The Mathews Range, or Ol Donyo Lenkiyieu, was once renowned for its wealth of Elephant and Rhino, attracting explorers, hunters and writers from across the world to experience this dramatic wilderness. Approximately 4,000 Black Rhino, and 15,000 Elephant roamed the area, browsing back the vegetation and maintaining a grassland cycle that attracted a multitude of other life, including Buffalo and Lion. The surge in the international demand for Elephant Ivory and Rhino Horn and the banning of hunting in 1997, created a highly tenuous environment for many key ecosystems and the wildlife across Kenya suffered. Without protection Elephant and Rhino numbers plummeted, and by the early nineties there were no Black Rhino left in the Mathews, and only around 400 elephant. This dramatic change cause a lot of damage to the surrounding ecosystem. With no keystone species to bulk browse the vegetation, the area moved from a grassland cycle to a woodland cycle leaving the area devoid of any wildlife due to the lack of grass and increased instances of drought. The land also became less and less productive for the Samburu and their livestock.

By 1995 the community conservation movement was starting to emerge in Kenya, and communities started to take on the idea that conservation could in fact improve their land and their livelihoods through conservation. Elephant started to return to the now secure and protected Sarara valley, and as they browsed the bush back and opened up waterholes and grasslands, other wildlife followed. The community in turn started to see tourism revenue through Sarara as travelers from across the world came to see their wildlife, alongside healthier pastures and water sources for their livestock . Fast forward to today and the Mathews Range holds up to 4,000 elephant. In 2018 poaching numbers were reduced by 90%, and 1,300 scholarships and bursaries were awarded! The story of Sarara has become a flagship model for conservation on community land across Africa, and continues to act as a model that improves livelihoods through the restoration and preservation of the environment.
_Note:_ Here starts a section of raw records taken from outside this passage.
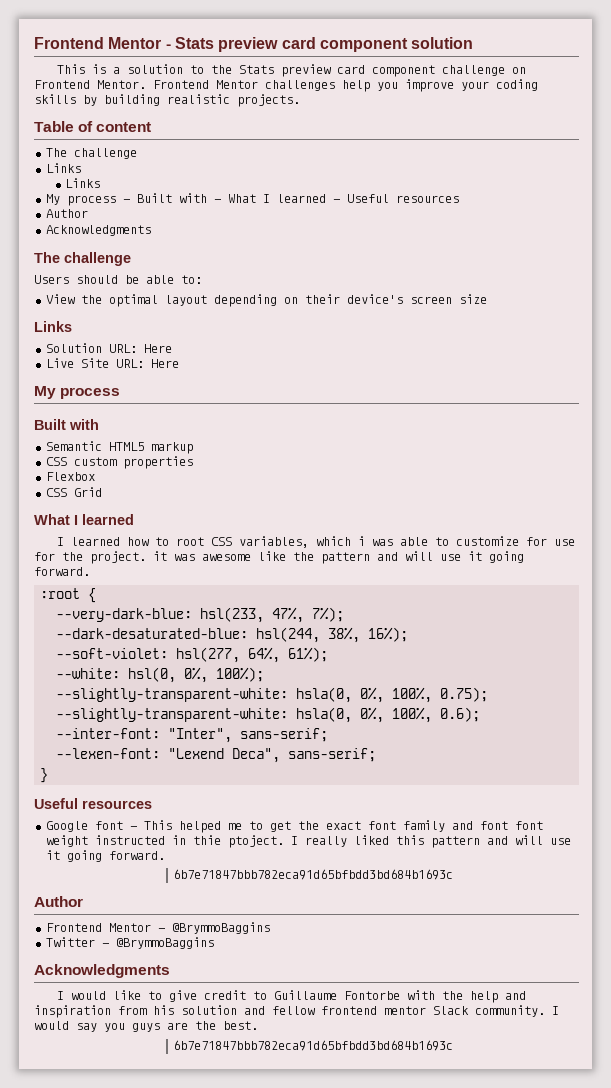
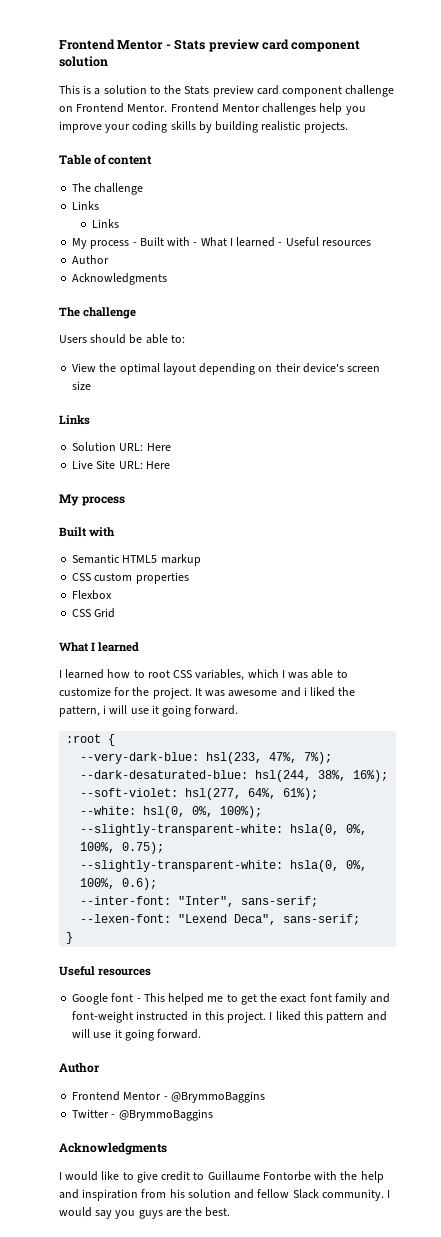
[357,536,365,546] i -> [281,670,285,678] I
[553,539,575,546] [34,552,55,561] use for -> (131, 691) none
[153,551,167,561] it -> [194,688,202,696] It
[258,551,398,564] like the pattern and -> [280,687,356,697] [59,705,107,717] and i liked the pattern, i
[479,821,543,830] [45,835,347,848] font font weight instructed in thie ptoject. I really -> [72,1011,273,1023] font-weight instructed in this project. I
[173,869,454,880] // 6b7e71847bbb782eca91d65bfbdd3bd684b1693c -> (202, 1034) none
[321,1006,426,1015] frontend mentor -> (290, 1193) none
[173,1040,454,1051] // 6b7e71847bbb782eca91d65bfbdd3bd684b1693c -> (231, 1212) none

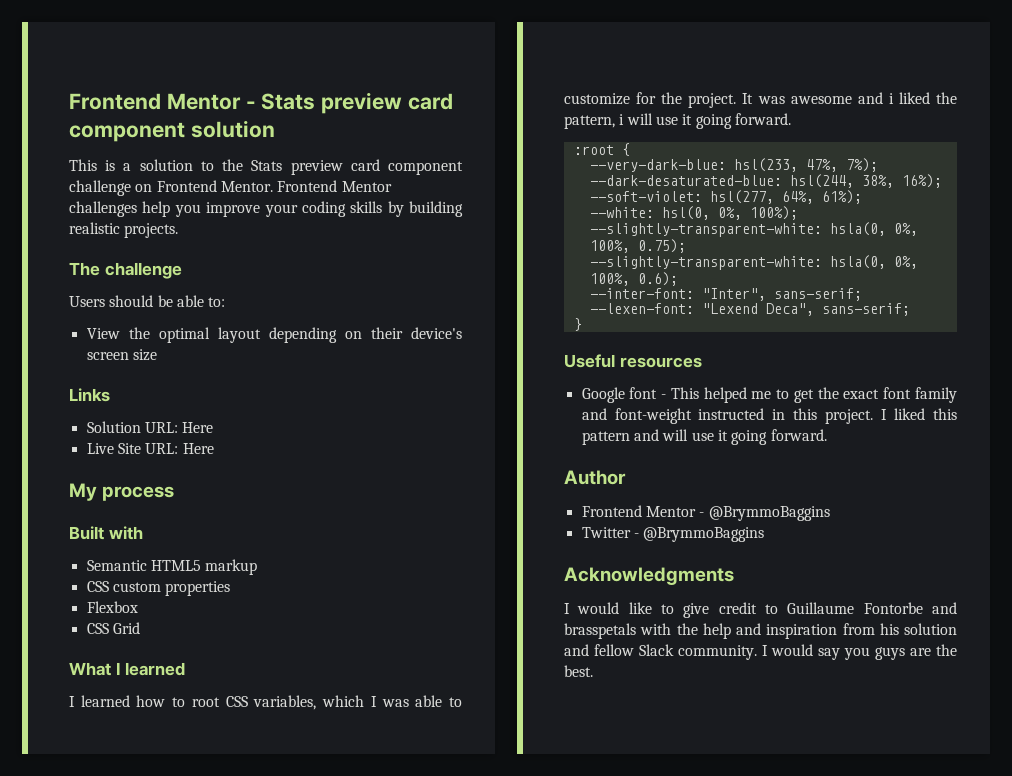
[59,154,153,165] [72,183,144,195] [72,201,100,210] [92,219,120,228] [72,237,371,249] [72,255,110,264] [72,273,168,285] // Table of content // The challenge // Links // Links // My process - Built with - What I learned - Useful resources // Author // Acknowledgments -> (179, 230) none
(311, 1176) none -> [932,602,957,614] [564,623,636,639] and brasspetals

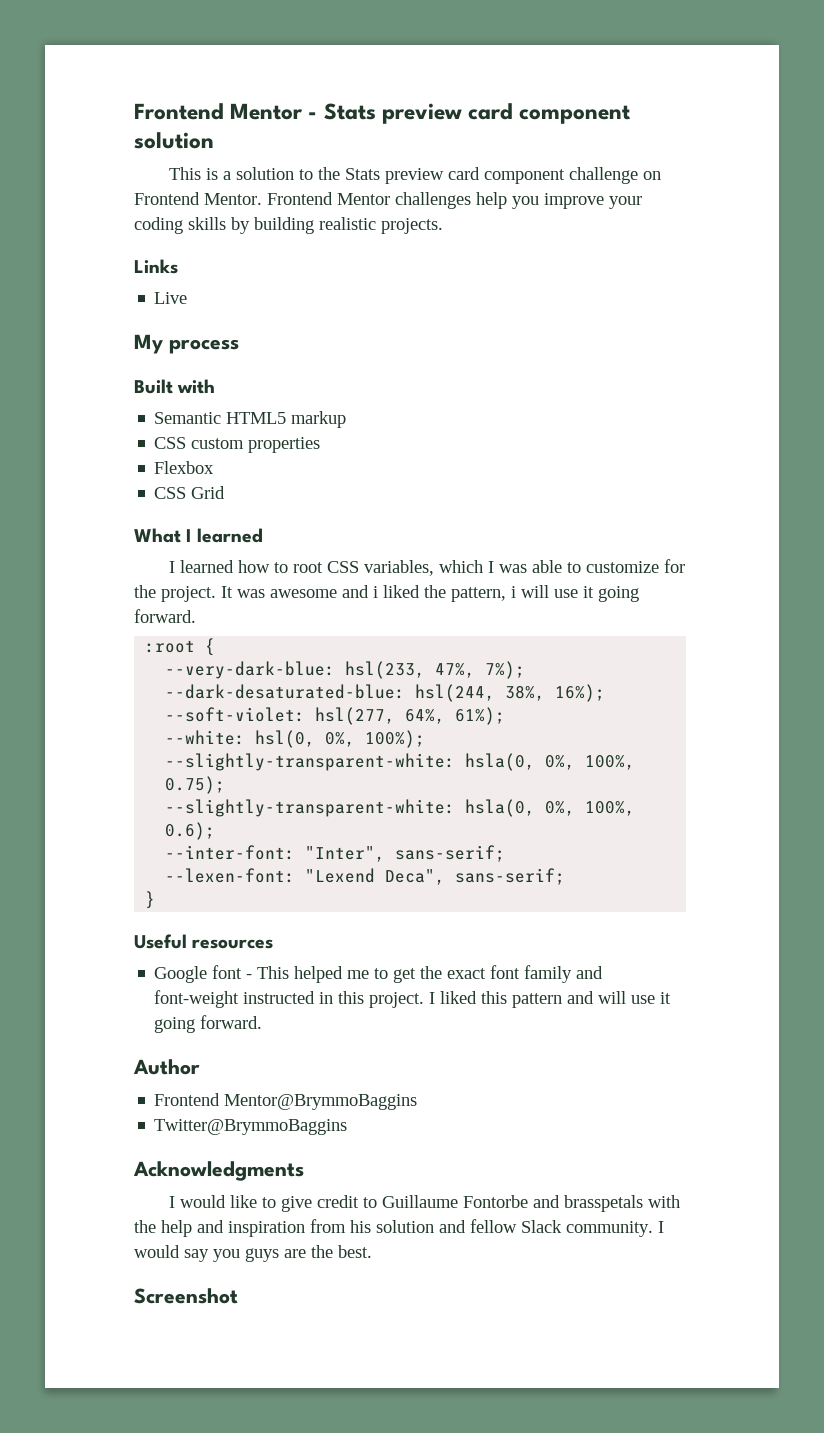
[69,262,182,279] [69,295,226,307] [86,327,463,343] [86,349,157,361] [69,388,110,402] [86,421,214,433] [86,443,214,454] The challenge // Users should be able to: // View the optimal layout depending on their device's screen size // Links // Solution URL: Here // Live Site URL: Here -> [134,259,178,274] [154,292,188,304] Links // Live
[645,506,830,521] [581,527,765,542] Mentor - @BrymmoBaggins // Twitter - @BrymmoBaggins -> [224,1094,418,1110] [154,1119,348,1135] Mentor@BrymmoBaggins // Twitter@BrymmoBaggins
(593, 671) none -> [134,1288,238,1304] // Screenshot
The Samburu people are of nilo-hamitic stock related to the Laikipiak Maasai. During the mid 19th century they controlled a very large tract of land stretching all the way from Lake Turkana to Ethiopia. As a result of subsequent clashes with the warlike Turkana and Purko however, they were forced to retreat south to their present day range. There are approximately 1,200 registered families making up the ‘Namunak’ community. Visits to local cultural villages may also be arranged, although we do please request that visitors do not take photographs as this changes the people’s lifestyle forever.

Singing Wells

Equivalent to the migration in its uniqueness is this age old tradition of the Samburu people bringing their livestock to water in semi desert environment with an evening changing of the guard which sees wildlife pour in to use same water source. The singing wells offers our guests an experience that is completely unique. Every morning Samburu families take their family herd of cattle to the singing wells where they dig for water to fill up troughs to water their cows and goats. Each family owns one well and they sing to their livestock as they bring water up and the cows recognize their family song and come down to their well to be watered.

Sarara means meeting place in Samburu and at the singing wells all the different families from the area come t o meet and share stories and pass on messages as well as to water their livestock. Amidst the light, colour, dust, bells, singing, and naked Samburu, the scene is almost biblical in that it has remained unchanged for centuries. 

A very rare and unique thing to see, the singing wells are not commercialized. No photos are allowed but visitors get a unique insight into what life of the Samburu is all about.

In the evening, elephant and the famous Sarara leopard come to the wells to avail themselves of this water supply in what is a fascinating example of humans and wildlife using the same water source. This is something you cannot do anywhere else in Kenya. It has never been photographed and has remained unchanged and unspoiled for hundreds of years.

Our History

Sarara was founded by third generation Kenyan’s Piers and Hilary Bastard. They partnered with the local group ranches in 1997 in order to bring locally owned tourism and revenue incentive that would drive forward the concept of sustainability for people and wildlife outside of the National parks and reserves of Kenya. Piers and Hilary’s close connection with the people of Northern Kenya, and celebrated history in the travel industry has allowed for Sarara to flourish as a flagship community driven conservation initiative.

Jeremy and Katie Bastard took over in 2010, and co-founded the Reteti Elephant Sanctuary in 2016, along with the Sarara initiative – a program that has seen the construction of the community owned Sarara Treehouses, Reteti House and Samburu Montessori, in an effort to build sustainability for community owned conservation areas. Katie and Jeremy’s passion for North Kenya’s wildlife and people shows through in their wonderful story-telling, guiding, bush flying, wildlife care, and effective management style of complex community projects.


Robert Lemaiyan started at Sarara over twelve years ago. He was awarded a bursary through the Sarara Namunyak education program, and upon completion of his schooling he started work at Sarara as a general worker. He quickly worked his way up the ladder, from a room steward to bartender and waiter. He then trained up as a guide, and soon earned a great reputation across the country as one of the best. Robert is now the Lodge host and manager! His intimate knowledge of the Samburu culture, alongside his passion for teaching and conservation is something that all visitors should experience!